### Problem
Search the records for "bottom". Copy every line where it appears.

(Front-end code edit data)
___
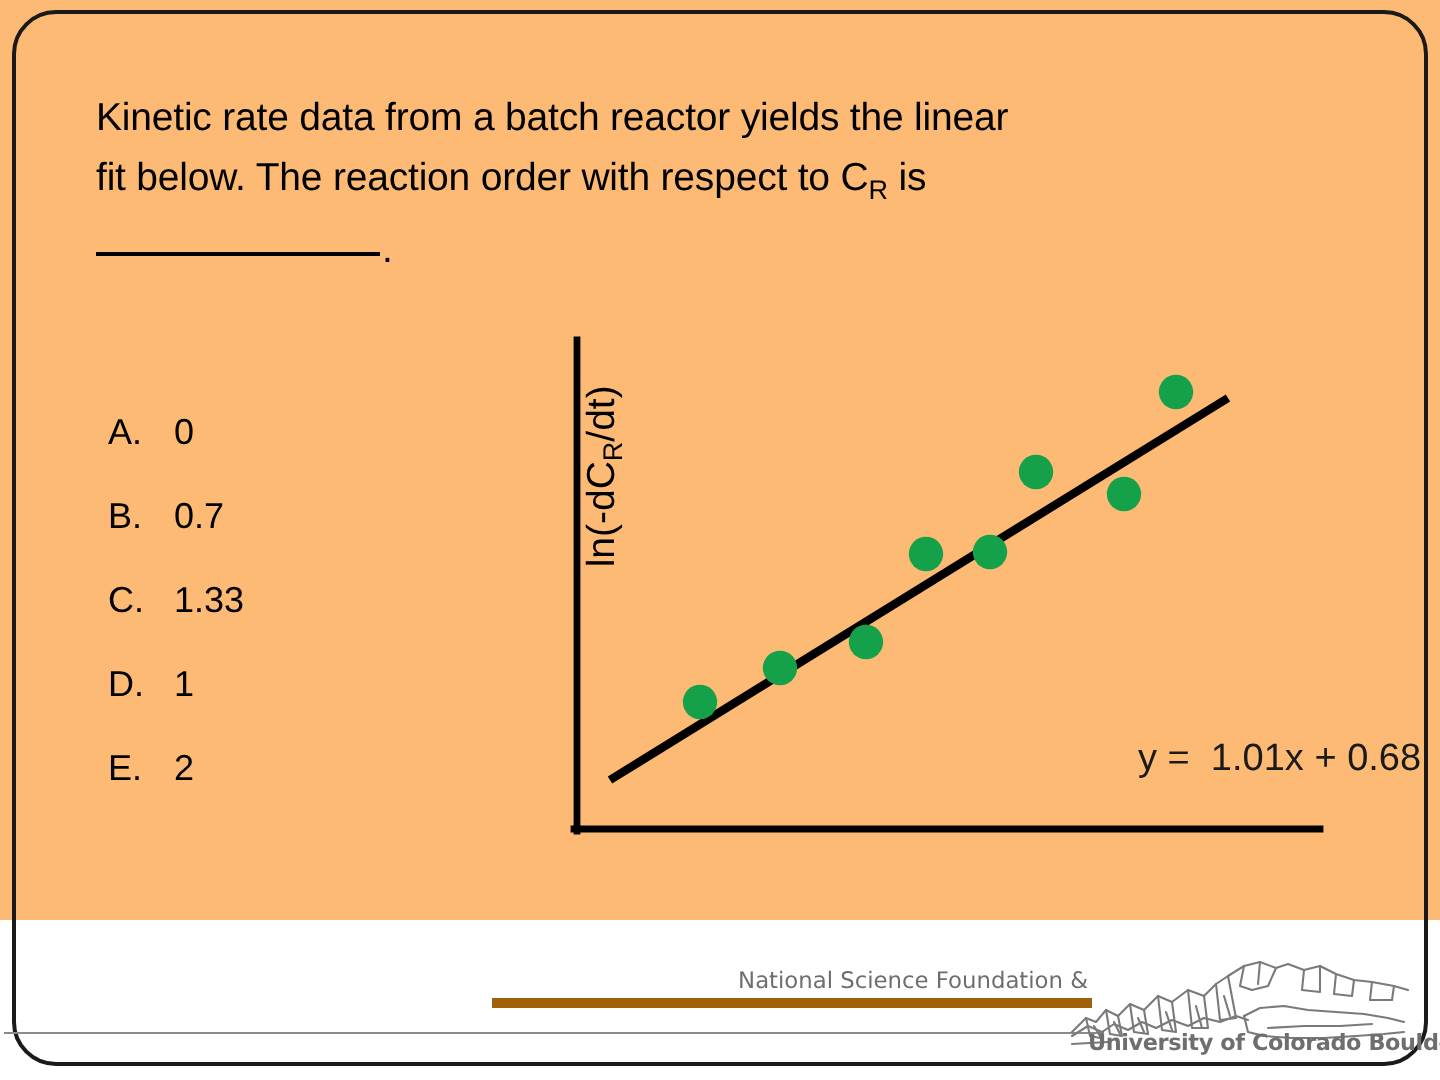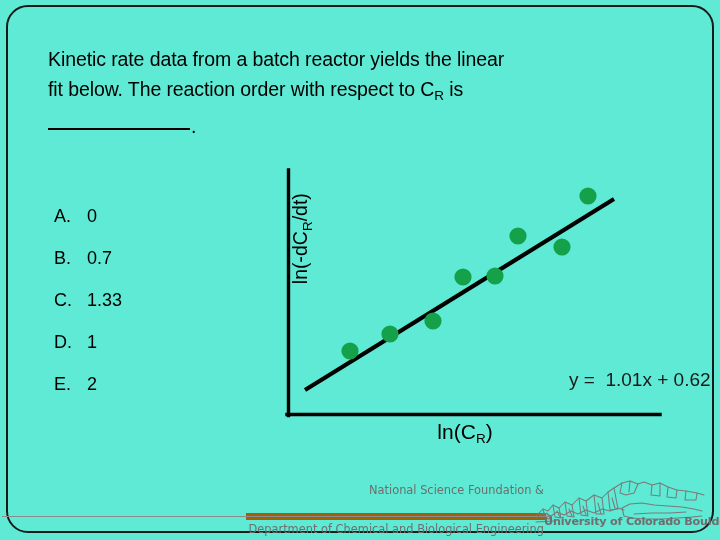--- a/index.html
+++ b/index.html
@@ -16,8 +16,8 @@
   #slide {
     position: relative;
     width: 720px;
-    height: 540px;
-    background: #5eead4;
+    height: 460px;
+    background: #fdba74;
     box-sizing: border-box;
   }
   

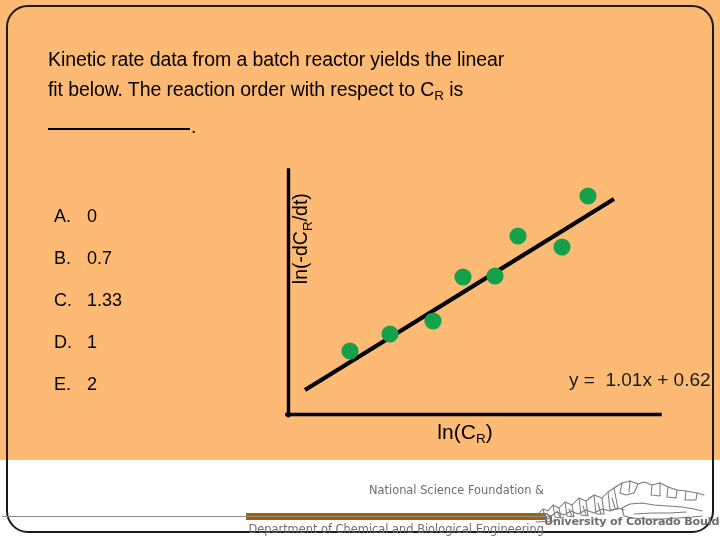--- a/index.html
+++ b/index.html
@@ -240,7 +240,7 @@
       </g>
     </svg>
 
-    <div id="equation">y =  1.01x + 0.62</div>
+    <div id="equation">y =  1.01x + 0.68</div>
   </div>
 
   <div id="ylabel">

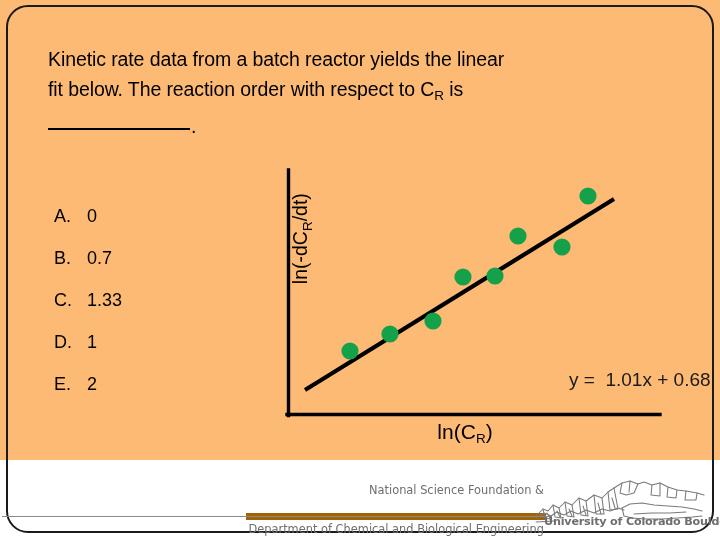--- a/index.html
+++ b/index.html
@@ -247,9 +247,6 @@
     <span>ln(-dC</span><span class="sub">R</span><span>/dt)</span>
   </div>
 
-  <div id="xlabel">
-    <span>ln(C</span><span class="sub">R</span><span>)</span>
-  </div>
 
   <div id="footer">
     <div id="footer-text">

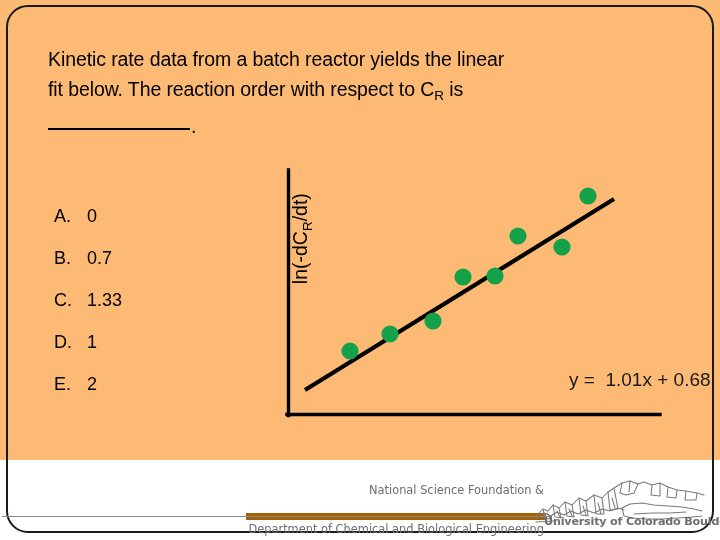--- a/index.html
+++ b/index.html
@@ -149,8 +149,8 @@
     line-height: 16px;
   }
   #footer-line1 {
-    border-bottom: 7px solid #a16207;
-    padding-bottom: 15px;
+    border-bottom: 5px solid #a16207;
+    padding-bottom: 1px;
     padding-right: 2px;
   }
   #footer-line2 {

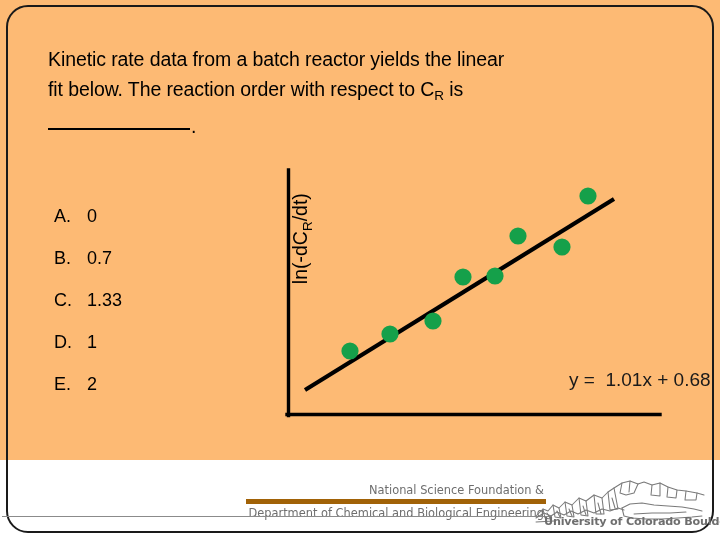--- a/index.html
+++ b/index.html
@@ -251,7 +251,6 @@
   <div id="footer">
     <div id="footer-text">
       <div id="footer-line1">National Science Foundation &amp;</div>
-      <div id="footer-line2">Department of Chemical and Biological Engineering</div>
     </div>
     <div id="footer-rule"></div>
___
### Output of the exercise
-    border-bottom: 7px solid #a16207;
-    padding-bottom: 15px;
+    border-bottom: 5px solid #a16207;
+    padding-bottom: 1px;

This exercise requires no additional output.